Container Policies
This guide explains how to use policies to monitor container health and implement custom failure handling strategies.
Motivation
Containers restart failing child processes automatically, but sometimes you need more intelligent behavior:
- Detect failure patterns: Repeated segfaults indicate serious bugs that won't fix themselves by restarting.
- Prevent resource waste: Stop trying to restart processes that will never succeed.
- Monitor health: Track failure rates and alert when thresholds are exceeded.
- Custom responses: Implement application-specific logic for different failure types.
Use policies when you need:
- Segfault detection: Stop the container after multiple segfaults indicate memory corruption.
- Failure rate monitoring: Alert or stop when children fail too frequently.
- Custom logging: Track specific failure types for debugging.
- Graceful degradation: Give unhealthy children extra time before killing them.
Default Behavior
Containers use DEFAULT = self.new.freeze unless you specify otherwise. The default policy:
- Allows children to restart indefinitely if configured with
restart: true. - Kills children immediately when health checks fail.
- Kills children immediately when startup timeouts are exceeded.
This is appropriate for most applications, but you can customize it.
Creating Custom Policies
Policies are Ruby classes that inherit from class Async::Container::Policy and override callback methods:
require "async/container"
class SegfaultDetectionPolicy < Async::Container::Policy
def initialize(max_segfaults: 3, window: 60)

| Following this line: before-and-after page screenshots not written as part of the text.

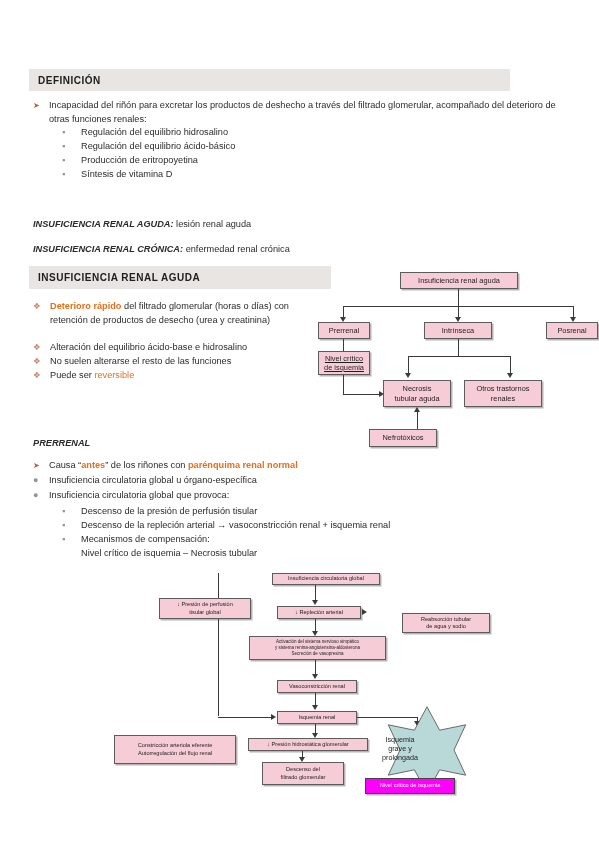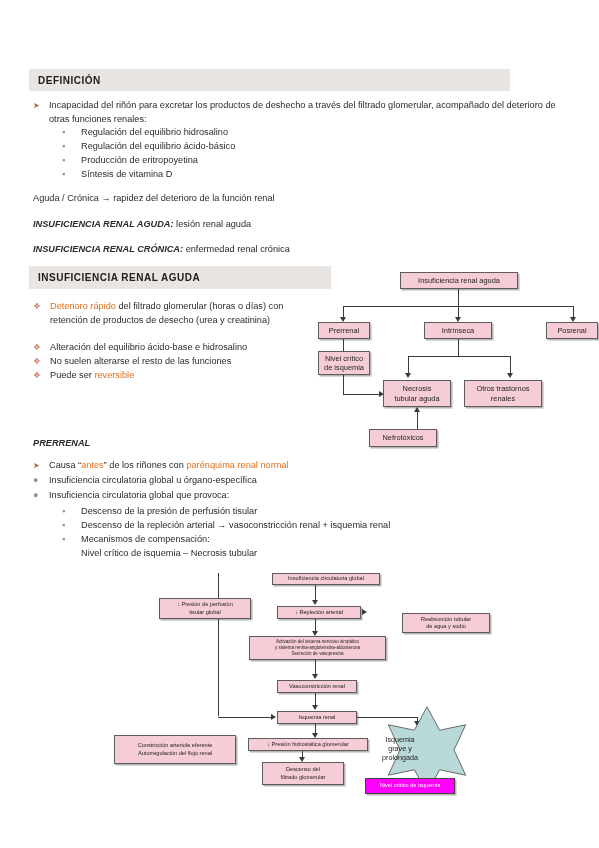--- a/index.html
+++ b/index.html
@@ -130,7 +130,6 @@
     <span class="bd">Síntesis de vitamina D</span>
   </div>
 
-  <div class="txt" style="left:33px;top:192px;">Aguda / Crónica → rapidez del deterioro de la función renal</div>
 
   <div class="txt" style="left:33px;top:218px;">
     <span class="ital bold">INSUFICIENCIA RENAL AGUDA:</span><span> lesión renal aguda</span>

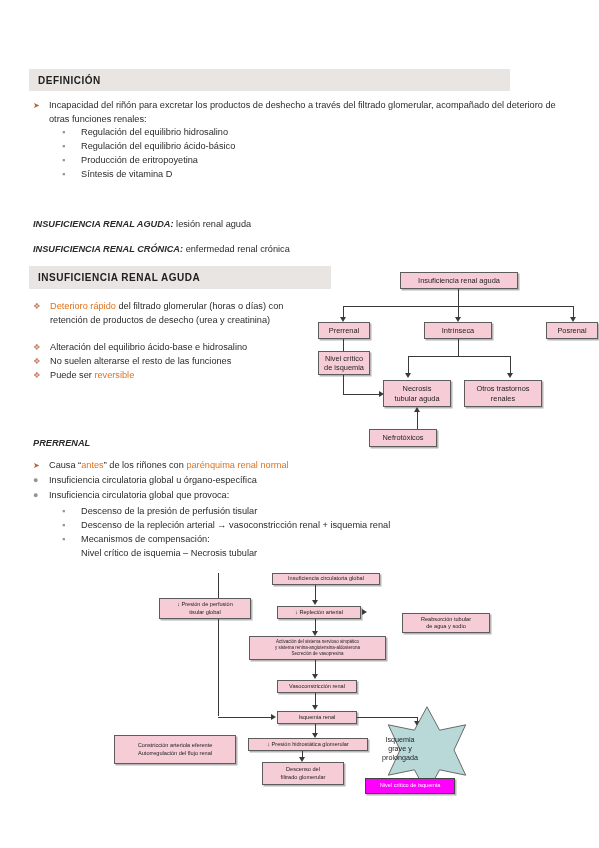--- a/index.html
+++ b/index.html
@@ -46,7 +46,7 @@
   .txt{position:absolute;font-size:9.2px;line-height:13.5px;color:#2b2b2b;}
   .ital{font-style:italic;}
   .bold{font-weight:bold;}
-  .orange{color:#e2711d;font-weight:normal;}
+  .orange{color:#e2711d;font-weight:bold;}
   .orange-n{color:#e2711d;}
 
   

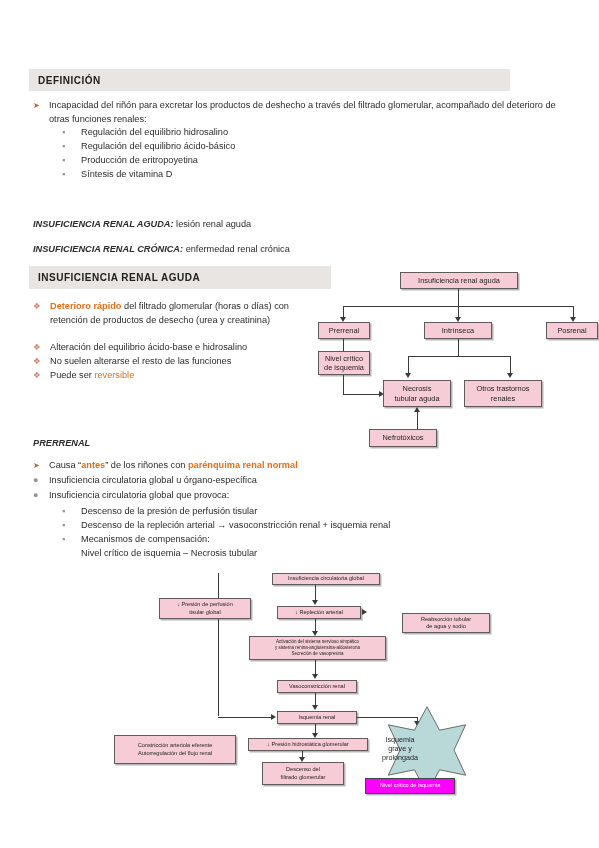--- a/index.html
+++ b/index.html
@@ -187,7 +187,7 @@
     </div>
 
     <div class="vline" style="left:343px;top:339px;height:12px;"></div>
-    <div class="node" style="left:318px;top:351px;width:52px;height:24px;">
+    <div class="node" style="left:318px;top:351px;width:52px;height:24px;text-decoration:underline;">
       <span style="white-space:pre-line;">Nivel crítico
 de isquemia</span>
     </div>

@max_segfaults = max_segfaults
@segfault_rate = Async::Container::Rate.new(window: window)
end
def child_exit(container, child, status, name:, key:, **options)
if segfault?(status)
@segfault_rate.add(1)
segfault_count = @segfault_rate.total
Console.warn(self, "Segfault detected",
name: name,
count: segfault_count,
rate: @segfault_rate.per_minute
)
# Stop container if too many segfaults
if segfault_count >= @max_segfaults
Console.error(self, "Too many segfaults, stopping container",
count: segfault_count,
rate: @segfault_rate.per_second
)
container.stop(false)
end
end
end
end
controller = Async::Container::Controller.new
# Use the custom policy:
def controller.make_policy
SegfaultDetectionPolicy.new(max_segfaults: 5, window: 120)
end
# ...
controller.run
Policy Callbacks
Policies can implement these callbacks:
child_spawn
Called when a child process starts:
def child_spawn(container, child, name:, key:, **options)
Console.info(self, "Child started", name: name)
end
Use this for tracking which children are running or initializing per-child state.
child_exit
Called when a child process exits (success or failure):
def child_exit(container, child, status, name:, key:, **options)
if success?(status)
Console.info(self, "Child succeeded", name: name)
else
Console.warn(self, "Child failed",
name: name,
exit_code: exit_code(status),
signal: signal(status)
)
end
end
This is the main callback for implementing failure detection logic. You can:
- Track failure rates.
- Detect specific failure types (segfaults, aborts).
- Call
container.stopto stop the entire container.
health_check_failed
Called when a health check timeout is exceeded. The default implementation logs and kills the child:
def health_check_failed(container, child, age:, timeout:, **options)
Console.warn(self, "Health check failed", child: child, age: age)
# Send alert before killing
send_alert("Health check failed for child")
# Call default behavior
super
end
Override this to:
- Send alerts before killing.
- Give children more time (don't kill immediately).
- Implement custom recovery logic.
startup_failed
Called when a startup timeout is exceeded. The default implementation logs and kills the child:
def startup_failed(container, child, age:, timeout:, **options)
# Custom logging with more context
Console.error(self, "Child never became ready",
child: child,
age: age,
timeout: timeout
)
# Kill the child (default behavior)
super
end
Helper Methods
The class Async::Container::Policy class provides helper methods for detecting specific failure conditions:
segfault?(status)- Returns true if the process was terminated by SIGSEGV.abort?(status)- Returns true if the process was terminated by SIGABRT.killed?(status)- Returns true if the process was terminated by SIGKILL.success?(status)- Returns true if the process exited successfully.signal(status)- Returns the signal number that terminated the process.exit_code(status)- Returns the exit code.